WHAT IS BEING ASKED >> The response should consist only of the lines from the one with "X1 | proxima_manutencao: 2024-05-29" to the end of the data below, copied exactly and without pictures.

RECORDS FOR PROCESSING >>
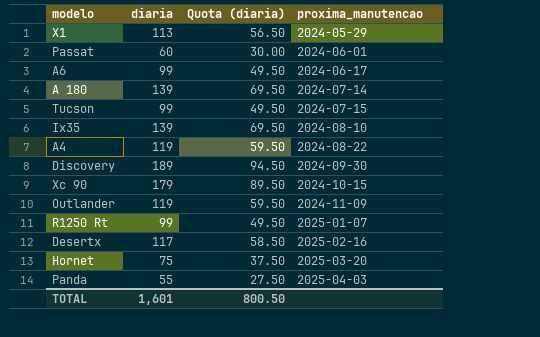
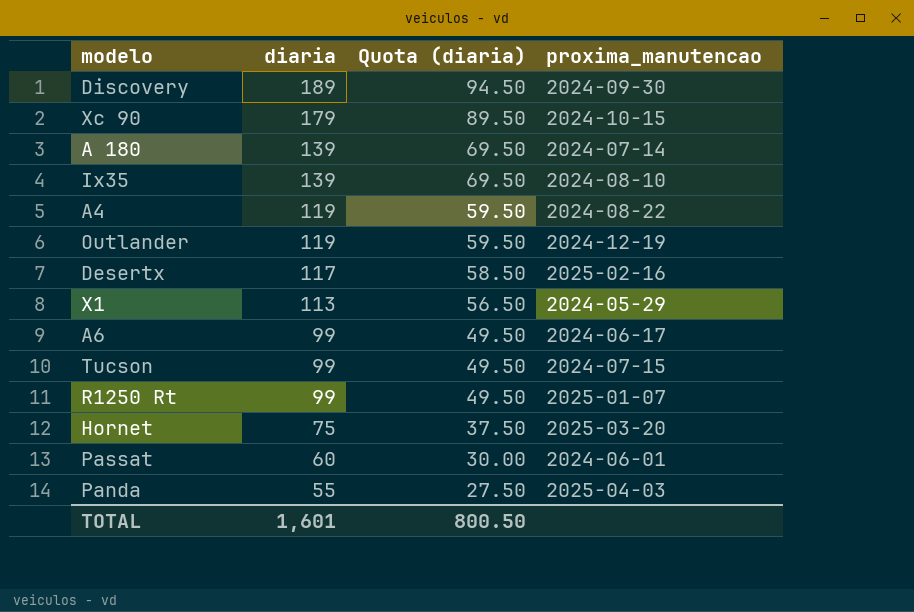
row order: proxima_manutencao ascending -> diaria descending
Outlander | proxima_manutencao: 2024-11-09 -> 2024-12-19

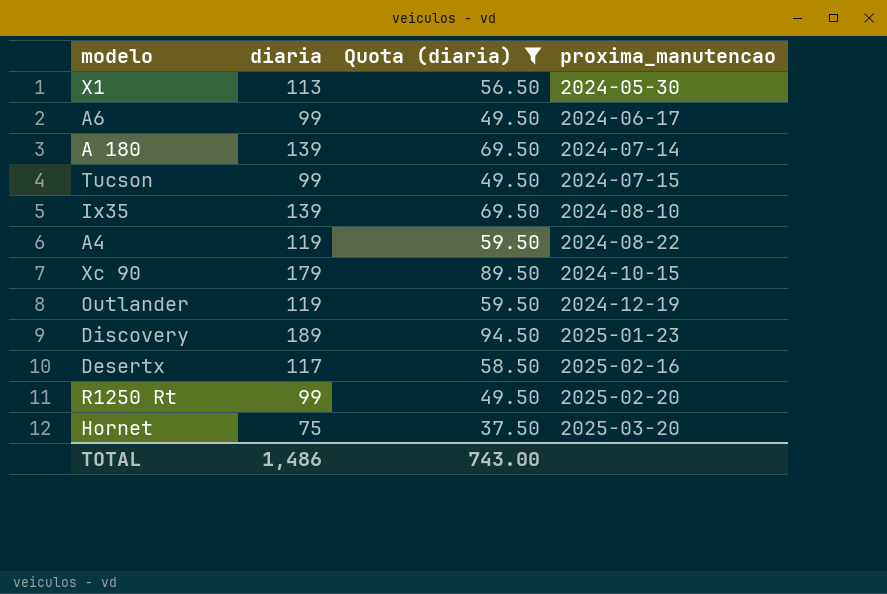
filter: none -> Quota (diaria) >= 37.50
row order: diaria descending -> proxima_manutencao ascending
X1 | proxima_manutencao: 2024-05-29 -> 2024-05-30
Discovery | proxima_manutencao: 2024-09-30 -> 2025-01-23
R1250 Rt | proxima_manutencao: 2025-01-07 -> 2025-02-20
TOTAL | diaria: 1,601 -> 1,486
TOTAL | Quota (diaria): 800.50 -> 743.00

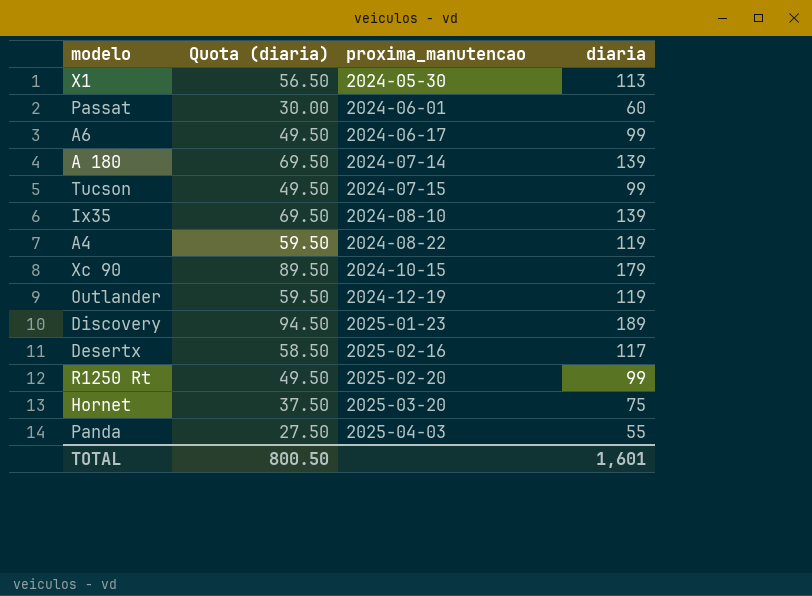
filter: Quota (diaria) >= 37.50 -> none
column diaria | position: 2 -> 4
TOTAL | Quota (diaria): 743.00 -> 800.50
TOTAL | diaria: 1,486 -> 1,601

SOLUTION FOR THIS PROBLEM >>
X1 | proxima_manutencao: 2024-05-29 -> 2024-05-30
Discovery | proxima_manutencao: 2024-09-30 -> 2025-01-23
R1250 Rt | proxima_manutencao: 2025-01-07 -> 2025-02-20
TOTAL | diaria: 1,601 -> 1,486
TOTAL | Quota (diaria): 800.50 -> 743.00

filter: Quota (diaria) >= 37.50 -> none
column diaria | position: 2 -> 4
TOTAL | Quota (diaria): 743.00 -> 800.50
TOTAL | diaria: 1,486 -> 1,601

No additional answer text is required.